Ottawa's move allows Canadian to share financial information with its rivals, so that the launch of a rescue mission by Air Canada becomes a possibility. The government may also raise a cap on foreign ownership of a Canadian airline from 25% to nearer 50%. This would in theory allow AMR, parent of the carrier's oneworld ally American Airlines, to add to its 25% equity and 33% voting stakes - although it has shown little interest in doing so.

Any alternative investment in Canadian - which needs C$300-500 million ($200-340 million) to get through the winter - would almost certainly need AMR's approval. The US giant says it will support any plans that "secure the future of Canadian Airlines and its assets". Another oneworld carrier, British Airways, is considered a possible investor.

Canadian admits it has been talking with potential partners at home and abroad, but it will not name them.
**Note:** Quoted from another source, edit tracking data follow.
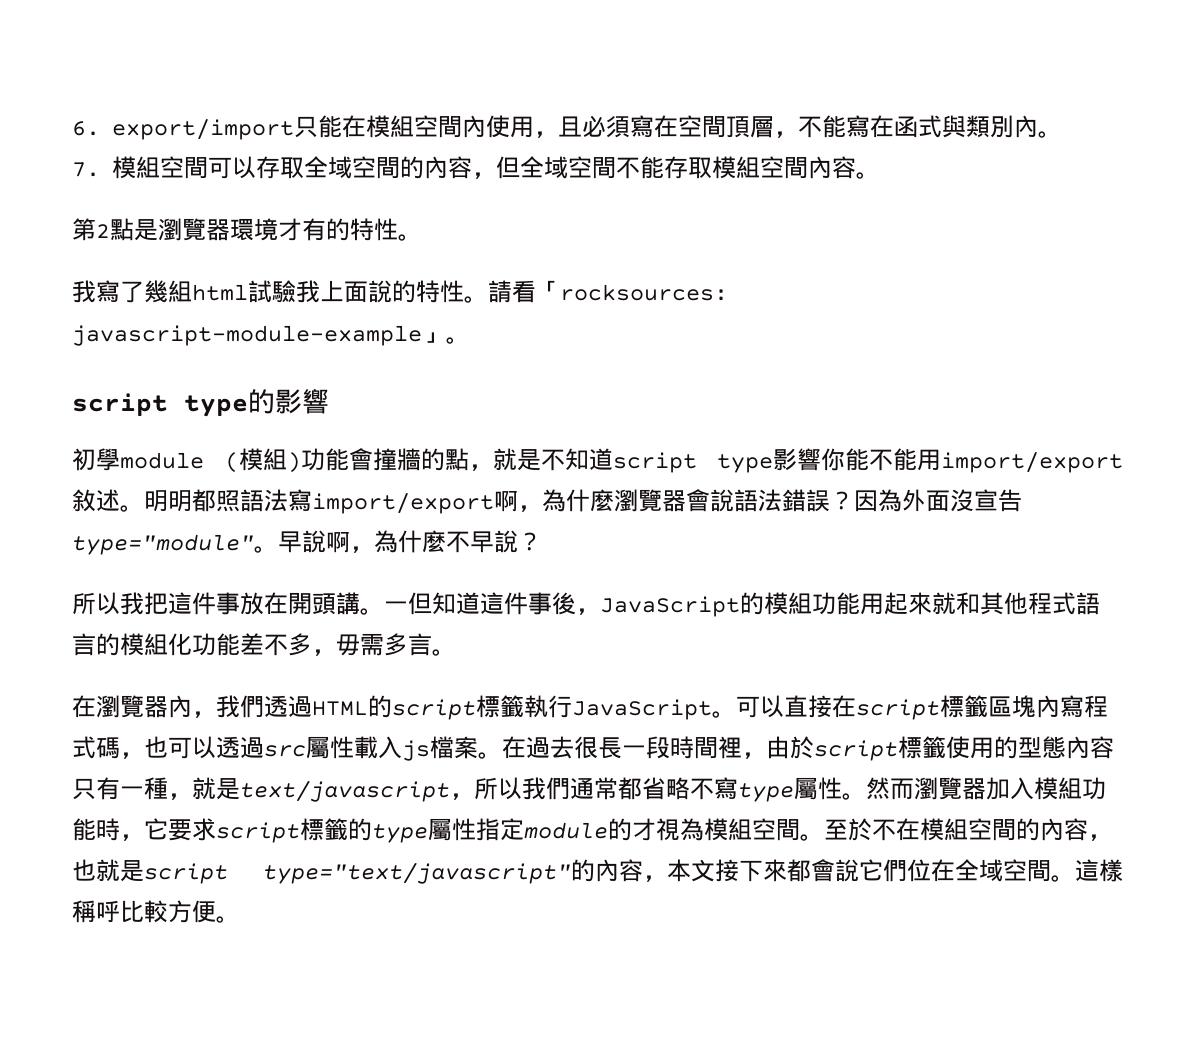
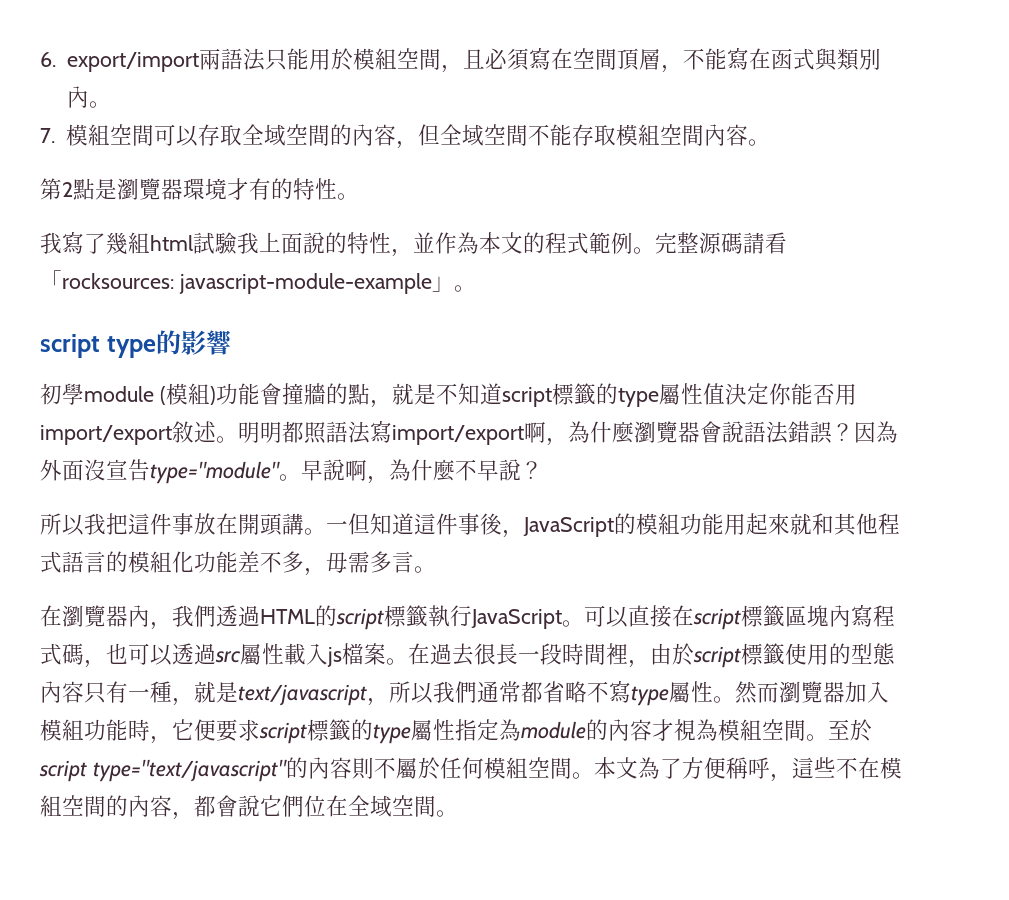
- 6. export/import只能在模組空間內使用，且必須寫在空間頂層，不能寫在函式與類別內。
+ 6. export/import兩語法只能用於模組空間，且必須寫在空間頂層，不能寫在函式與類別內。
- 我寫了幾組html試驗我上面說的特性。請看「rocksources: javascript-module-example」。
+ 我寫了幾組html試驗我上面說的特性，並作為本文的程式範例。完整源碼請看「rocksources: javascript-module-example」。
- 初學module (模組)功能會撞牆的點，就是不知道script type影響你能不能用import/export敘述。
+ 初學module (模組)功能會撞牆的點，就是不知道script標籤的type屬性值決定你能否用import/export敘述。
- 然而瀏覽器加入模組功能時，它要求script標籤的type屬性指定module的才視為模組空間。
+ 然而瀏覽器加入模組功能時，它便要求script標籤的type屬性指定為module的內容才視為模組空間。
- 至於不在模組空間的內容，也就是script type="text/javascript"的內容，本文接下來都會說它們位在全域空間。這樣稱呼比較方便。
+ 至於script type="text/javascript"的內容則不屬於任何模組空間。本文為了方便稱呼，這些不在模組空間的內容，都會說它們位在全域空間。

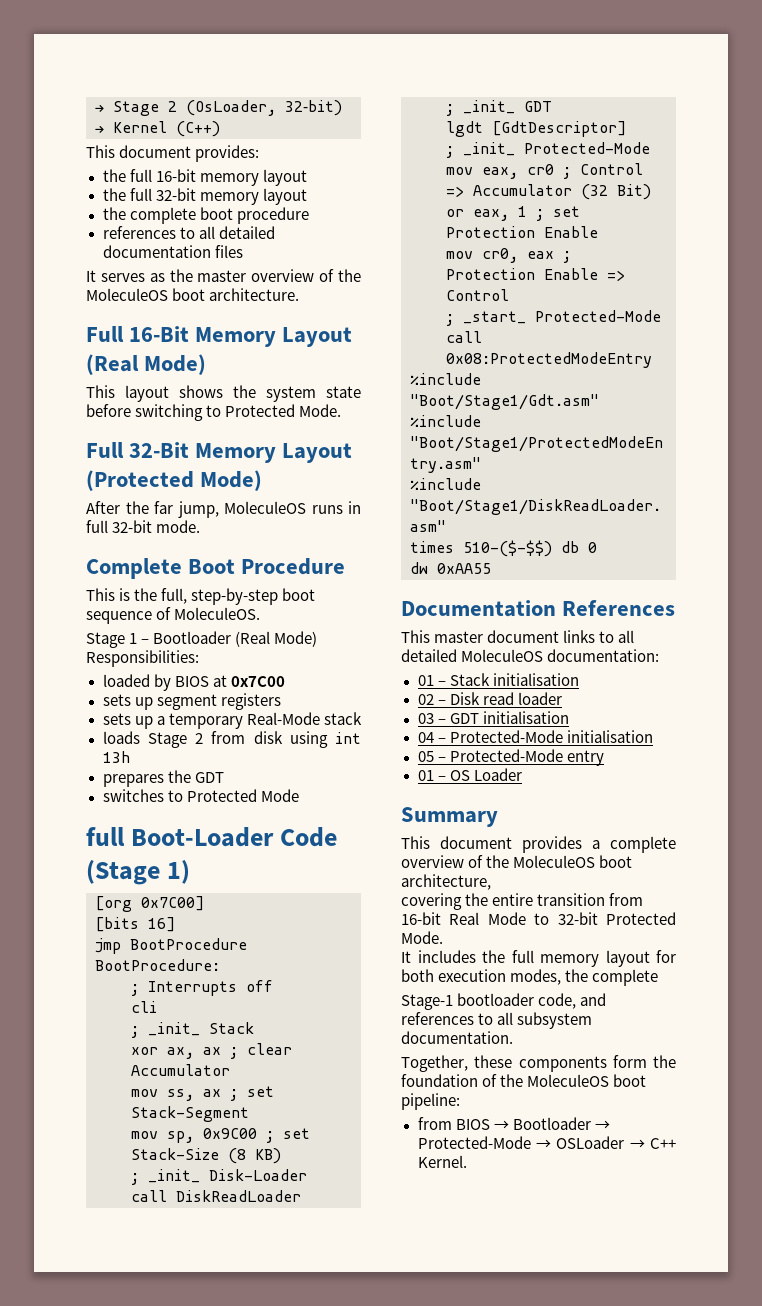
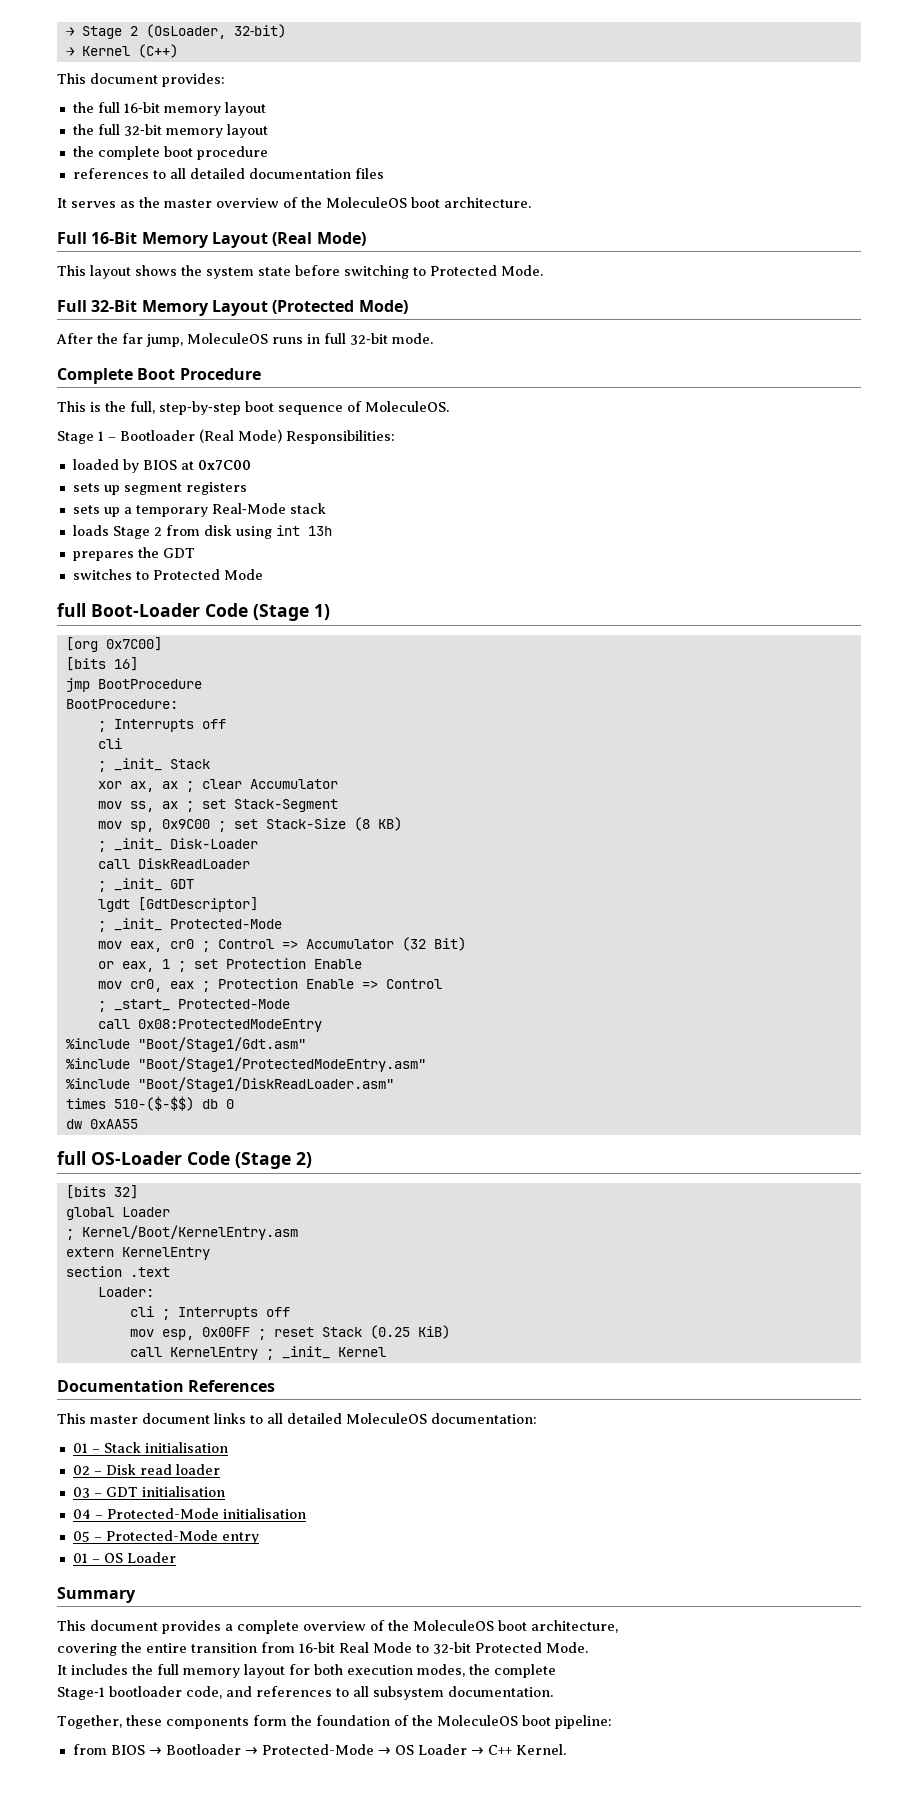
+ full OS-Loader Code (Stage 2)
+ [bits 32]
+ global Loader
+ ; Kernel/Boot/KernelEntry.asm
+ extern KernelEntry
+ section .text
+ Loader:
+ cli ; Interrupts off
+ mov esp, 0x00FF ; reset Stack (0.25 KiB)
+ call KernelEntry ; _init_ Kernel
- from BIOS → Bootloader → Protected-Mode → OSLoader → C++ Kernel.
+ from BIOS → Bootloader → Protected-Mode → OS Loader → C++ Kernel.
The carrier has little room to move: it is almost C$1 billion in debt and expects to suffer its tenth loss in 11 years during the current 12 months. Ottawa is unlikely to come to its aid again after allowing a C$100 million tax break in 1996, which was repaid last year.

Analyst Ted Larkin of HSBC Securities, Toronto, sees three possible scenarios: a merger with Air Canada, a cash infusion from a foreign investor, or a major reduction in Canadian's route structure - the latter perhaps featuring the sale of profitable Asian routes to Air Canada (services to Japan and Hong Kong represent about 20% of Canadian's capacity).

Larkin, who does not envisage investor interest in Canadian "without a significant change in its business model", traces the airline's woes to its late-1980s acquisition of Wardair, which saddled it with tremendous debt. The slide of the Canadian dollar then worsened the situation.

Larkin points out that Canadian's load factor of 76% is roughly equal to that of Air Canada, but says the former's passengers pay less per kilometre, which has led to its revenue problem.